══ Source information ══

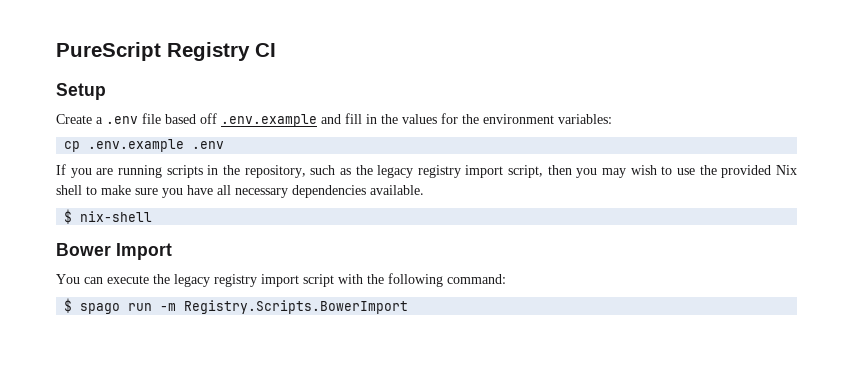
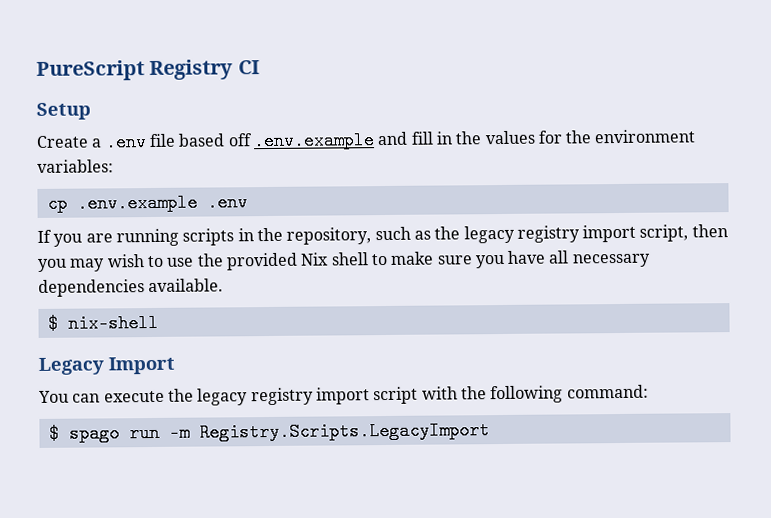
[56,243,111,256] Bower -> [38,357,104,375] Legacy
[184,300,409,314] Registry.Scripts.BowerImport -> [198,421,490,442] Registry.Scripts.LegacyImport

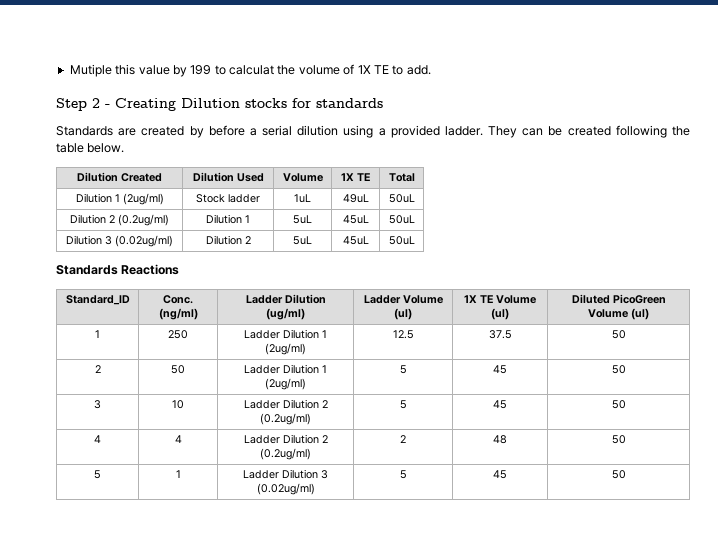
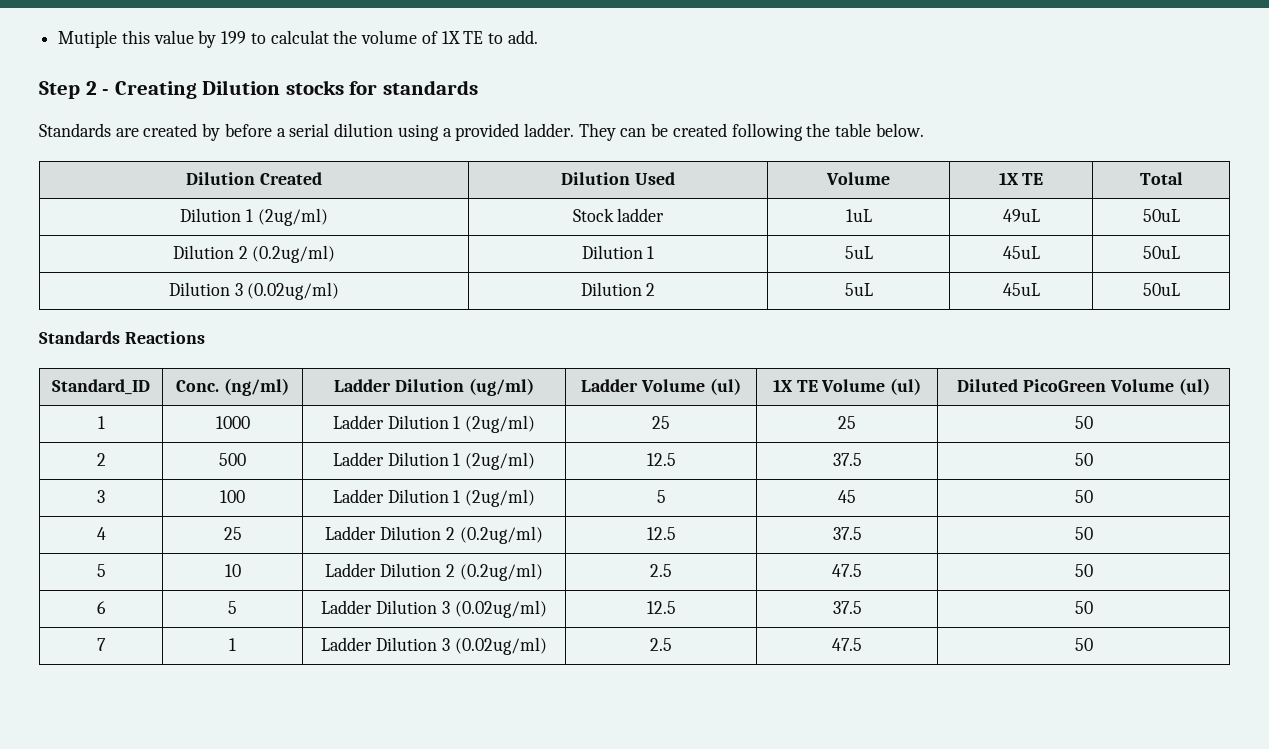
[168,330,188,339] 250 -> [215,416,250,429] [332,415,536,433] [652,416,670,429] [838,416,856,429] [1074,416,1093,429] [96,453,106,466] [219,453,246,466] 1000 | Ladder Dilution 1 (2ug/ml) | 25 | 25 | 50 // 2 | 500
[94,365,101,373] [171,365,185,374] 2 | 50 -> [97,490,105,503] [220,490,245,503] 3 | 100
[94,400,101,409] 3 -> [96,527,106,540] [223,527,242,540] [325,526,543,544] [646,527,676,540] [832,527,862,540] [1074,527,1093,540] [96,564,106,577] 4 | 25 | Ladder Dilution 2 (0.2ug/ml) | 12.5 | 37.5 | 50 // 5
[399,400,407,409] [493,400,507,409] [611,400,626,409] [94,435,101,443] [174,435,182,443] [243,434,328,444] [260,448,311,460] [400,435,406,443] [493,435,507,444] [611,435,626,444] [94,470,101,479] 5 | 45 | 50 // 4 | 4 | Ladder Dilution 2 (0.2ug/ml) | 2 | 48 | 50 // 5 -> [650,564,672,577] [832,564,862,577] [1074,564,1093,577] [97,601,106,614] [228,601,237,614] [321,600,547,618] [646,601,676,614] [832,601,862,614] [1074,601,1093,614] [97,638,106,651] 2.5 | 47.5 | 50 // 6 | 5 | Ladder Dilution 3 (0.02ug/ml) | 12.5 | 37.5 | 50 // 7
[399,470,407,479] [493,470,507,479] 5 | 45 -> [650,638,672,651] [832,638,862,651] 2.5 | 47.5

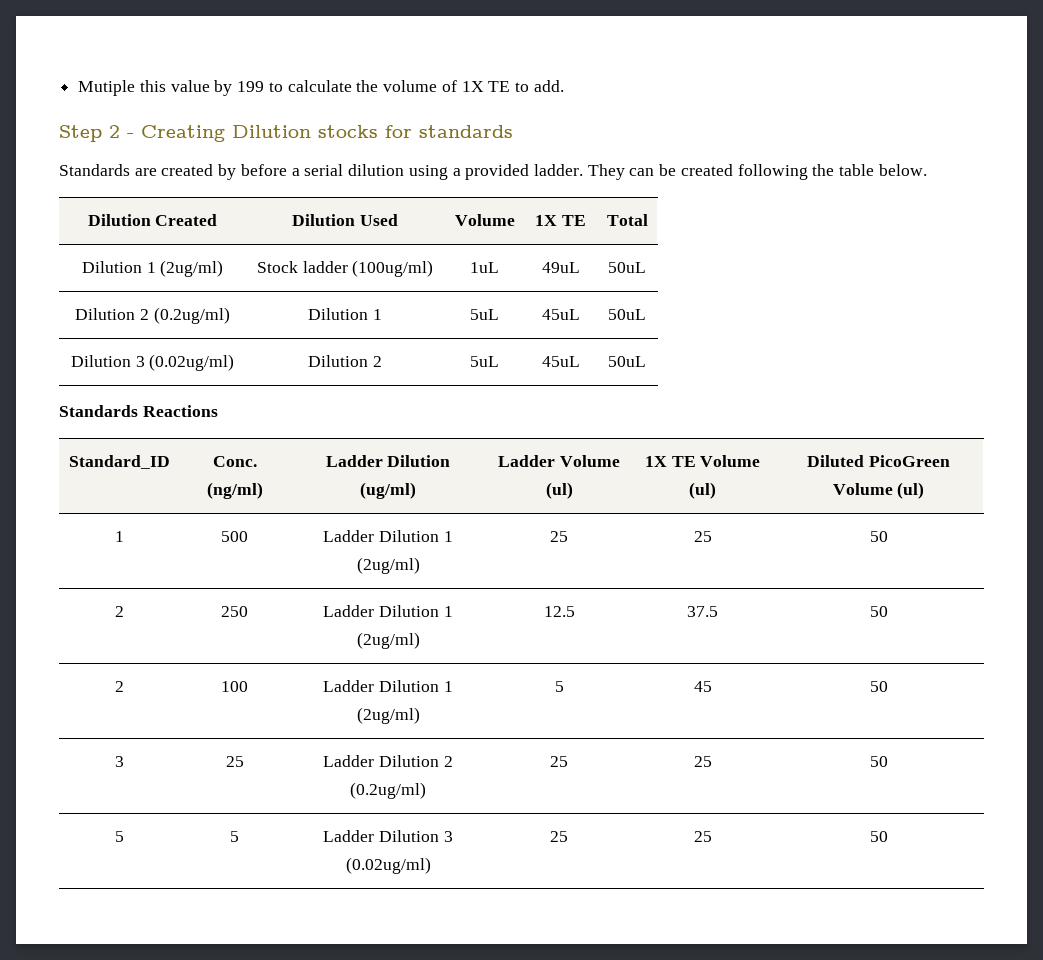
[270,30,329,44] calculat -> [287,80,352,92] calculate
(665, 215) none -> [352,260,434,277] (100ug/ml)
[215,416,250,429] 1000 -> [221,531,248,542] 500
[219,453,246,466] 500 -> [221,606,248,617] 250
[97,490,105,503] 3 -> [115,681,124,692] 2
[96,527,106,540] 4 -> [115,756,124,767] 3
[646,527,676,540] [832,527,862,540] 12.5 | 37.5 -> [550,756,568,767] [693,756,712,767] 25 | 25
[224,564,241,577] [325,563,543,581] [650,564,672,577] [832,564,862,577] [1074,564,1093,577] [97,601,106,614] | 10 | Ladder Dilution 2 (0.2ug/ml) | 2.5 | 47.5 | 50 // 6 -> (124, 836) none
[646,601,676,614] [832,601,862,614] [1074,601,1093,614] [97,638,106,651] [229,638,236,651] [321,637,547,655] [650,638,672,651] [832,638,862,651] [1074,638,1093,651] 12.5 | 37.5 | 50 // 7 | 1 | Ladder Dilution 3 (0.02ug/ml) | 2.5 | 47.5 | 50 -> [550,831,568,842] [693,831,712,842] [869,831,888,842] 25 | 25 | 50

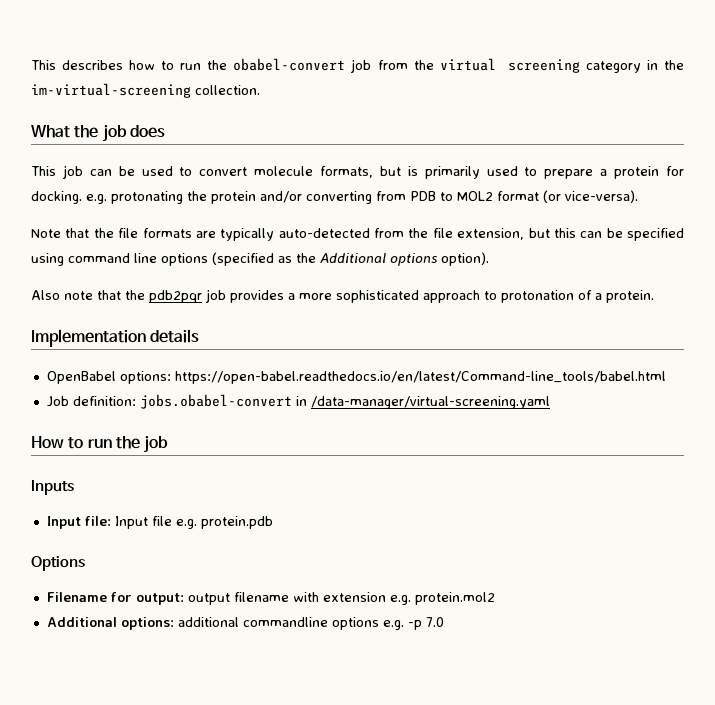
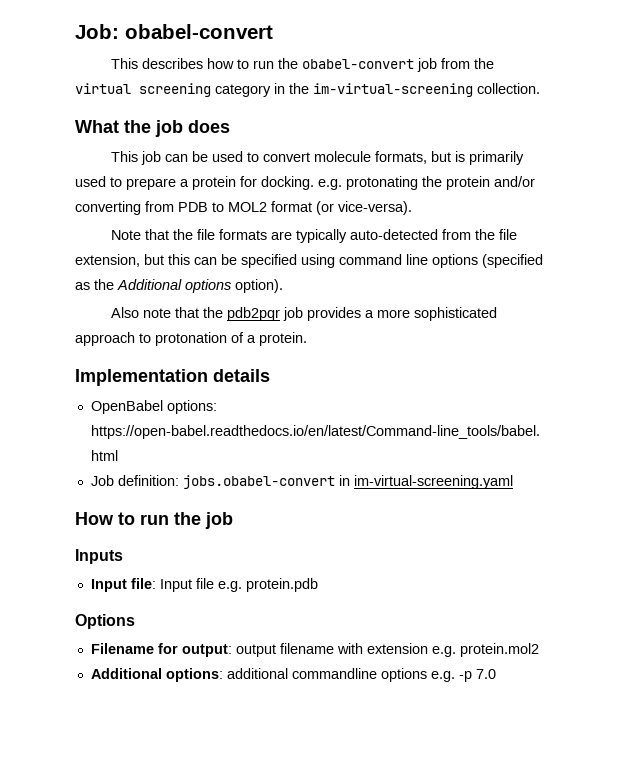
(31, 65) none -> [75,24,273,39] Job: obabel-convert //
[310,396,550,409] /data-manager/virtual-screening.yaml -> [353,475,513,489] im-virtual-screening.yaml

═══

**Exercise objective:** Count the lines of the records that include the word "none", please, and report the number alone.

**Solved problem:** 3